- _INPUT RECORDS_:

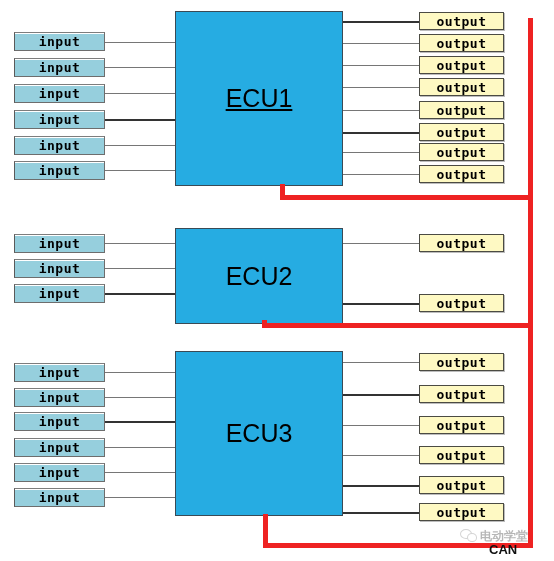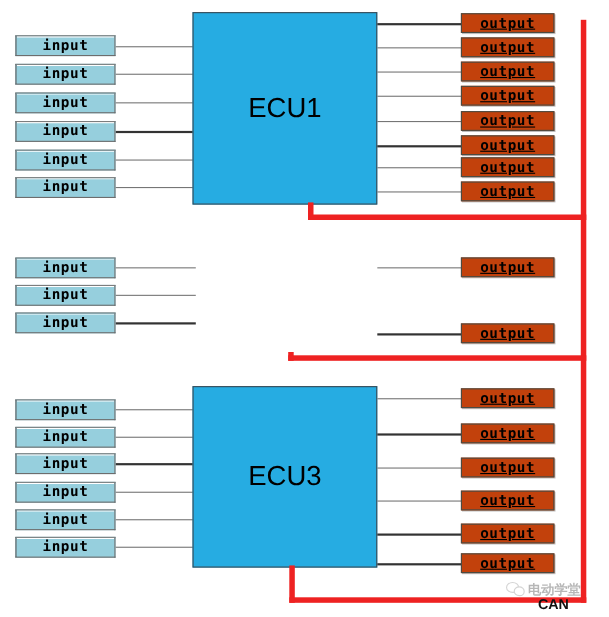--- a/index.html
+++ b/index.html
@@ -51,24 +51,23 @@
     line-height: 1;
   }
   .in-box {
     background: #96cfdd;
     border: 1.5px solid #6d6d6d;
     border-top-color: #7d7d7d;
     border-left-color: #5a5a5a;
     box-shadow: 0 1px 0 0 #ffffff inset;
   }
   .out-box {
-    background: #c2410c;
+    background: #fef9c3;
     border: 1.5px solid #4b4b43;
     box-shadow: 1px 1px 0 0 #bdbdbd;
-    text-decoration: underline;
   }
 
   
   .wire {
     position: absolute;
     height: 1px;
     background: #767676;
   }
   .wire.dark {
     background: #333333;
@@ -148,21 +147,21 @@
   <div class="io-box in-box" style="left:14px; top:110px; width:91px; height:19px;">
       <span>input</span>
     </div>
   <div class="io-box in-box" style="left:14px; top:136px; width:91px; height:19px;">
       <span>input</span>
     </div>
   <div class="io-box in-box" style="left:14px; top:161px; width:91px; height:19px;">
       <span>input</span>
     </div>
 
-  <div class="ecu" style="left:175px; top:11px; width:168px; height:175px;">
+  <div class="ecu" style="left:175px; top:11px; width:168px; height:175px;text-decoration:underline;">
     <span class="ecu-label">ECU1</span>
   </div>
 
   <div class="wire dark" style="left:343px; top:21px;  width:78px;"></div>
   <div class="wire" style="left:343px; top:43px;  width:78px;"></div>
   <div class="wire" style="left:343px; top:65px;  width:78px;"></div>
   <div class="wire" style="left:343px; top:87px;  width:78px;"></div>
   <div class="wire" style="left:343px; top:110px; width:78px;"></div>
   <div class="wire dark" style="left:343px; top:132px; width:78px;"></div>
   <div class="wire" style="left:343px; top:152px; width:78px;"></div>
@@ -200,20 +199,23 @@
   <div class="io-box in-box" style="left:14px; top:234px; width:91px; height:19px;">
       <span>input</span>
     </div>
   <div class="io-box in-box" style="left:14px; top:259px; width:91px; height:19px;">
       <span>input</span>
     </div>
   <div class="io-box in-box" style="left:14px; top:284px; width:91px; height:19px;">
       <span>input</span>
     </div>
 
+  <div class="ecu" style="left:175px; top:228px; width:168px; height:96px;">
+    <span class="ecu-label">ECU2</span>
+  </div>
 
   <div class="wire" style="left:343px; top:243px; width:78px;"></div>
   <div class="wire dark" style="left:343px; top:303px; width:78px;"></div>
 
   <div class="io-box out-box" style="left:419px; top:234px; width:85px; height:18px;">
       <span>output</span>
     </div>
   <div class="io-box out-box" style="left:419px; top:294px; width:85px; height:18px;">
       <span>output</span>
     </div>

- _WHAT NEEDS TO BE DONE_: Report all lines of the data above that include the string "underline".

- _RESPONSE TO THIS TASK_:
-    text-decoration: underline;
+  <div class="ecu" style="left:175px; top:11px; width:168px; height:175px;text-decoration:underline;">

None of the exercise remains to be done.